*** Block opens ***

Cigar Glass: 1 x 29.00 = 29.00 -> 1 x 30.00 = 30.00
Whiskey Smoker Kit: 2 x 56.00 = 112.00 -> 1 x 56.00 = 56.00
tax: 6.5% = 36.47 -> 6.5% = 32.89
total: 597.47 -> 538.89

*** Block closes ***
*** Block opens ***

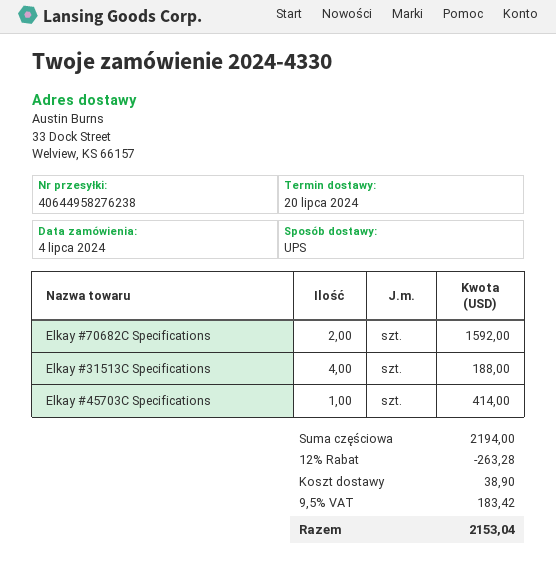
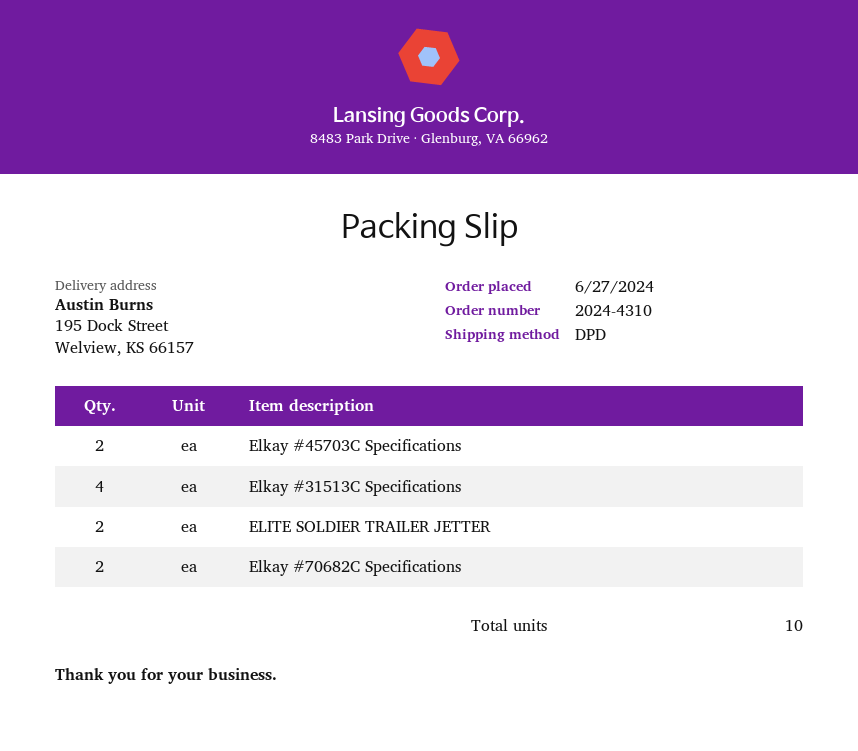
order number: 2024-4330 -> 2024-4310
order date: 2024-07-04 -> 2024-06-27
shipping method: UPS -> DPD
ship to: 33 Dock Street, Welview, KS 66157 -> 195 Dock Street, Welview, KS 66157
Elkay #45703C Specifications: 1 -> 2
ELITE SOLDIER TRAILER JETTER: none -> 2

*** Block closes ***
*** Block opens ***

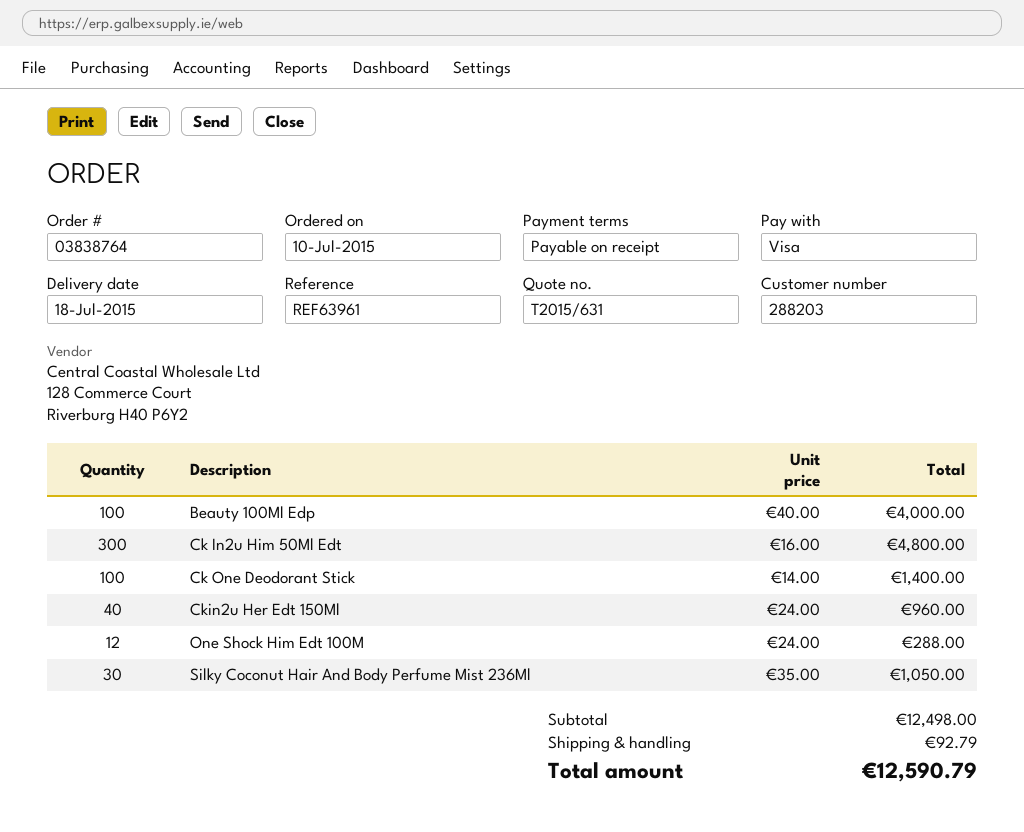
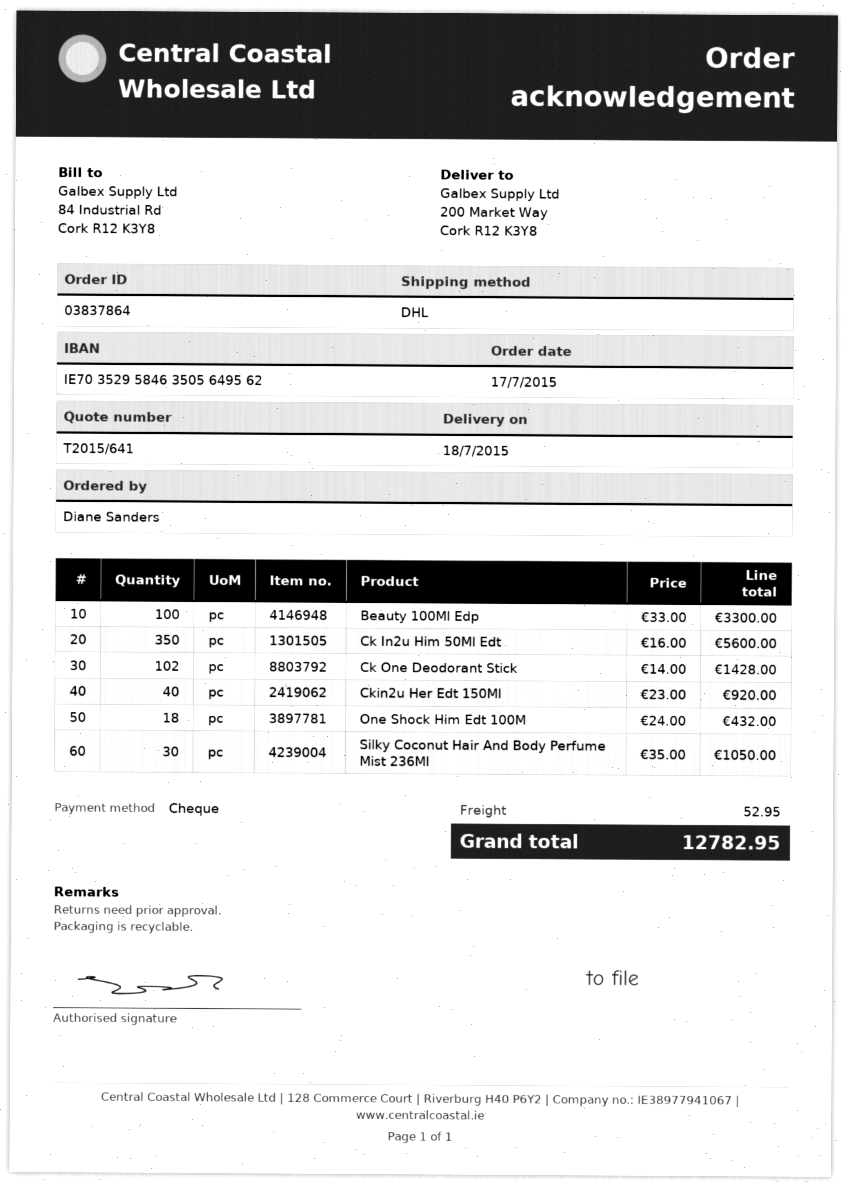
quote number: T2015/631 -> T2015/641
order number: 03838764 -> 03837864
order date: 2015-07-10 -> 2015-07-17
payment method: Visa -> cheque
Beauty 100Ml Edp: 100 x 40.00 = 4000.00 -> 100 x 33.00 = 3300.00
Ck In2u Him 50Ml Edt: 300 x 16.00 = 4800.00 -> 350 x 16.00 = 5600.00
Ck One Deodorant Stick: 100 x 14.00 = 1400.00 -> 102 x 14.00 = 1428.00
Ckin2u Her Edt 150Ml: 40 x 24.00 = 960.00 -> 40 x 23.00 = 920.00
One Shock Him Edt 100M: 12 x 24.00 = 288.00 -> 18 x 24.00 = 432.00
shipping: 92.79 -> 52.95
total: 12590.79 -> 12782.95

*** Block closes ***

Nothing but a number should be given: how many lines in the records hold the word "shipping".

2